Task to carry out: Go through the data line by line. Copy each one holding the string "none".

Provided entries:
+---+
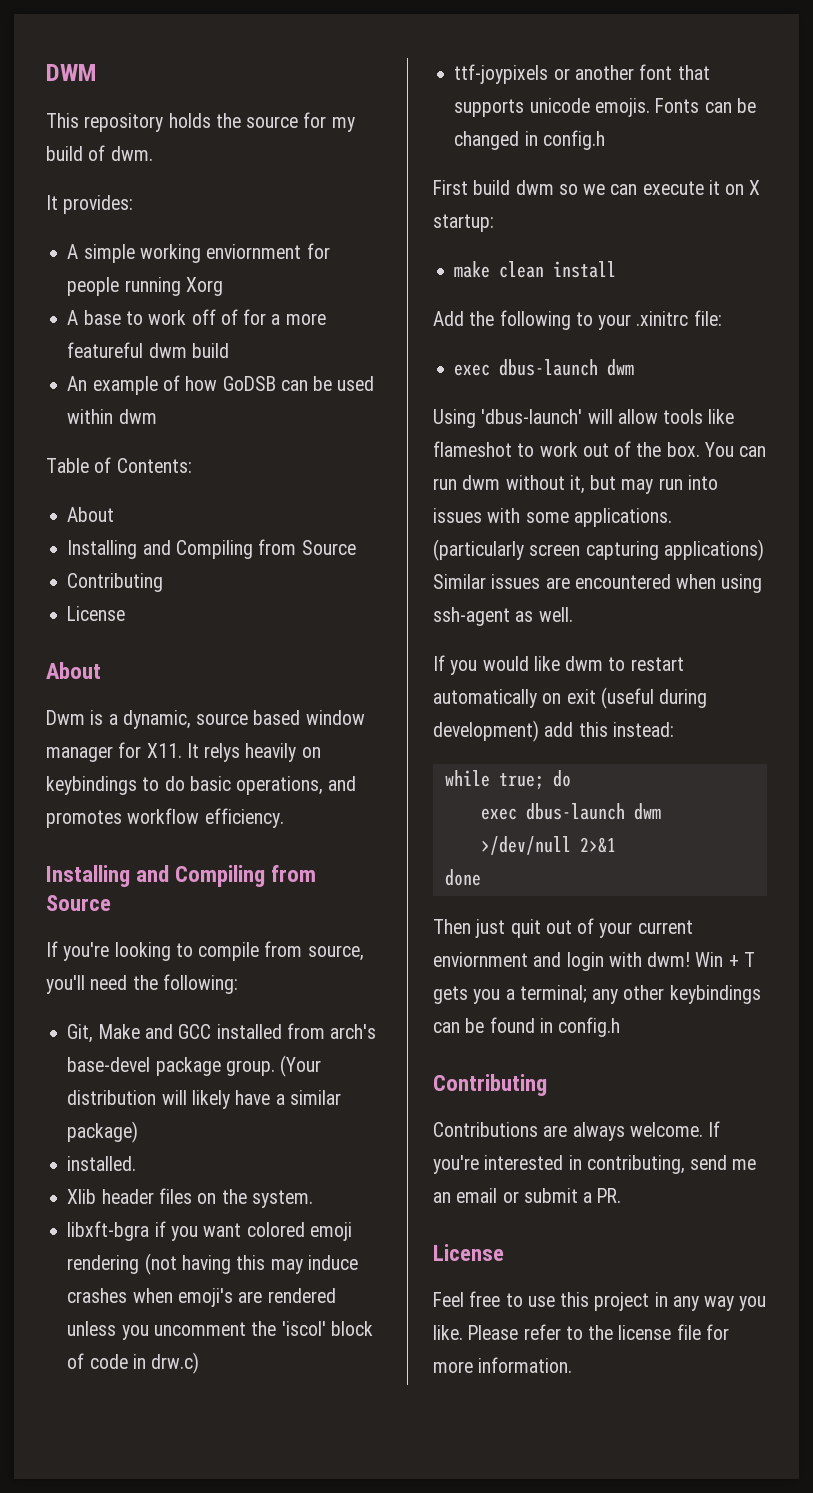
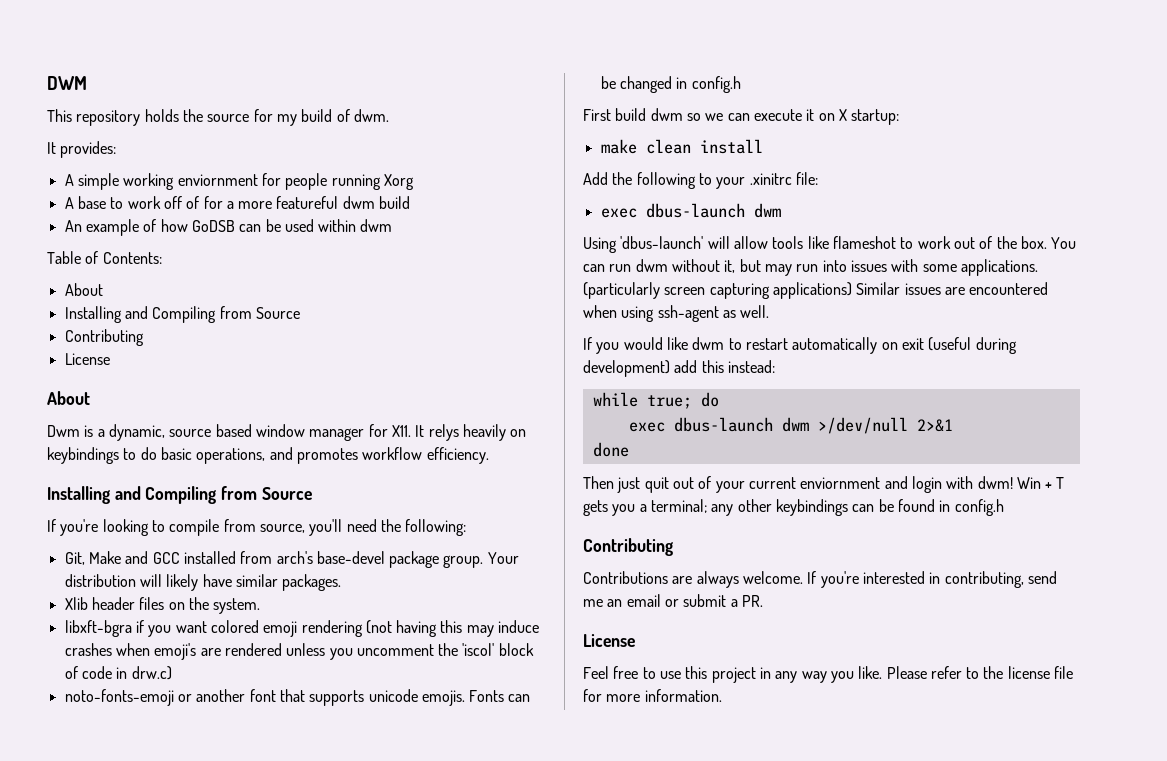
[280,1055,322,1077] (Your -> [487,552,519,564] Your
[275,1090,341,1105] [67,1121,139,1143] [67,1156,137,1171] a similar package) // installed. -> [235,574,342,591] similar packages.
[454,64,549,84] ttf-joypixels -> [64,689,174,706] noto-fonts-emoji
+---+
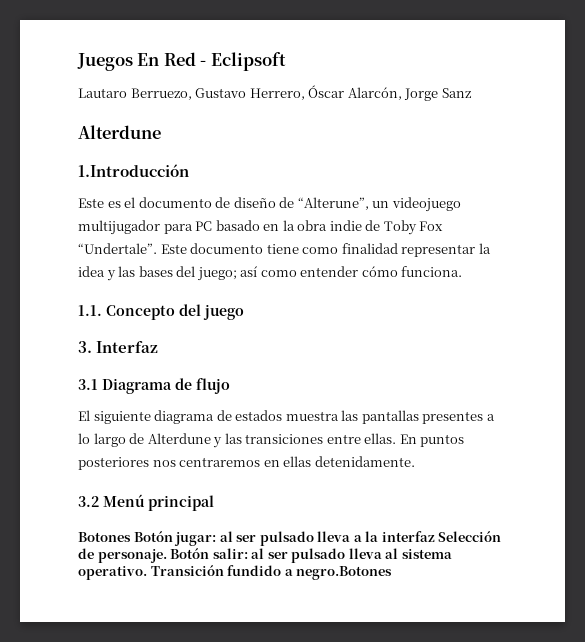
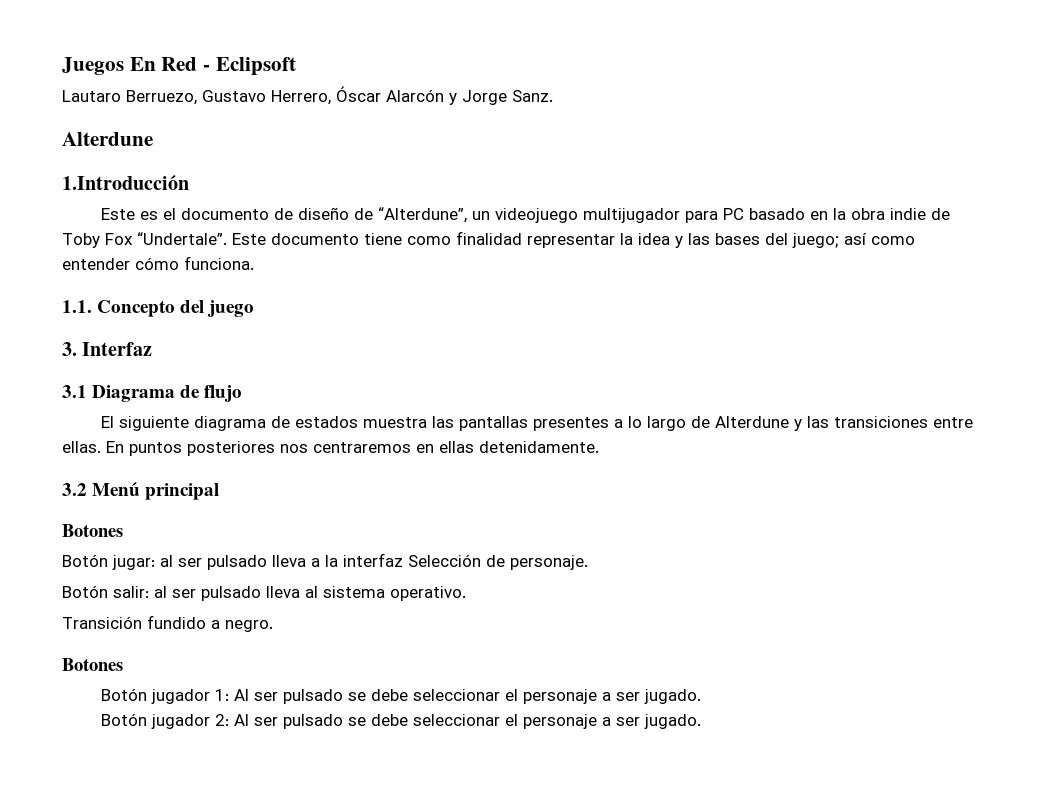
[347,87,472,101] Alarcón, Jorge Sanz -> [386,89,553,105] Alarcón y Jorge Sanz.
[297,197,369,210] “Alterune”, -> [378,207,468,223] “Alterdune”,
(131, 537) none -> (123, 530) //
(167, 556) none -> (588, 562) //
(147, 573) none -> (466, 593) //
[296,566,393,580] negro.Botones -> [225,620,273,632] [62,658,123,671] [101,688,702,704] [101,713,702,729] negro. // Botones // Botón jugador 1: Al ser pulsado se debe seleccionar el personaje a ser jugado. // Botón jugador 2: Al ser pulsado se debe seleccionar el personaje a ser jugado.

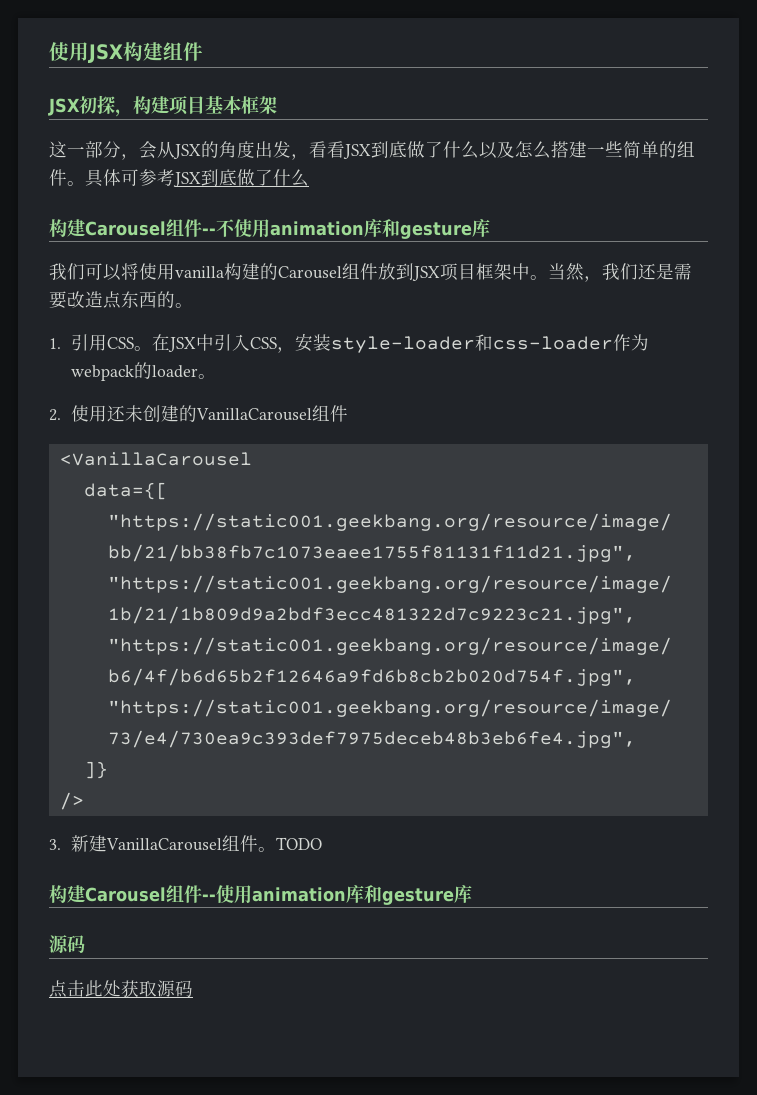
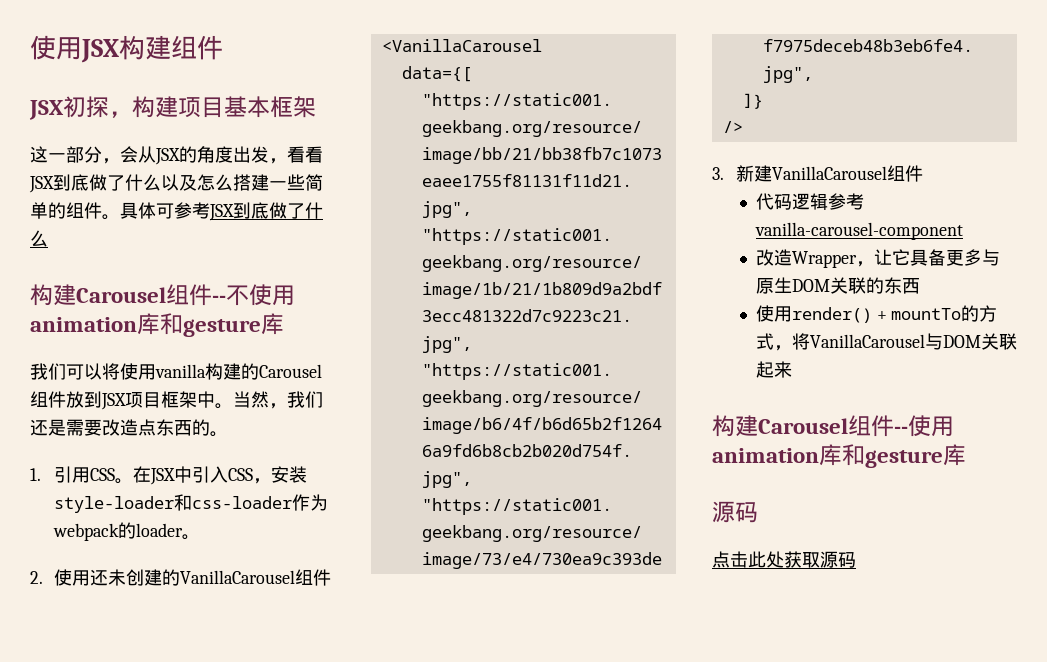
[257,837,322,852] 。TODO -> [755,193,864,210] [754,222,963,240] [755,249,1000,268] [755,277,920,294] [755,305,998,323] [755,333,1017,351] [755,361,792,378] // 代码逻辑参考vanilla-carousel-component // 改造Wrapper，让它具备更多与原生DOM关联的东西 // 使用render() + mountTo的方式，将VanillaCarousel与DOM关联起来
+---+
Answer box:
(131, 537) none -> (123, 530) //
(167, 556) none -> (588, 562) //
(147, 573) none -> (466, 593) //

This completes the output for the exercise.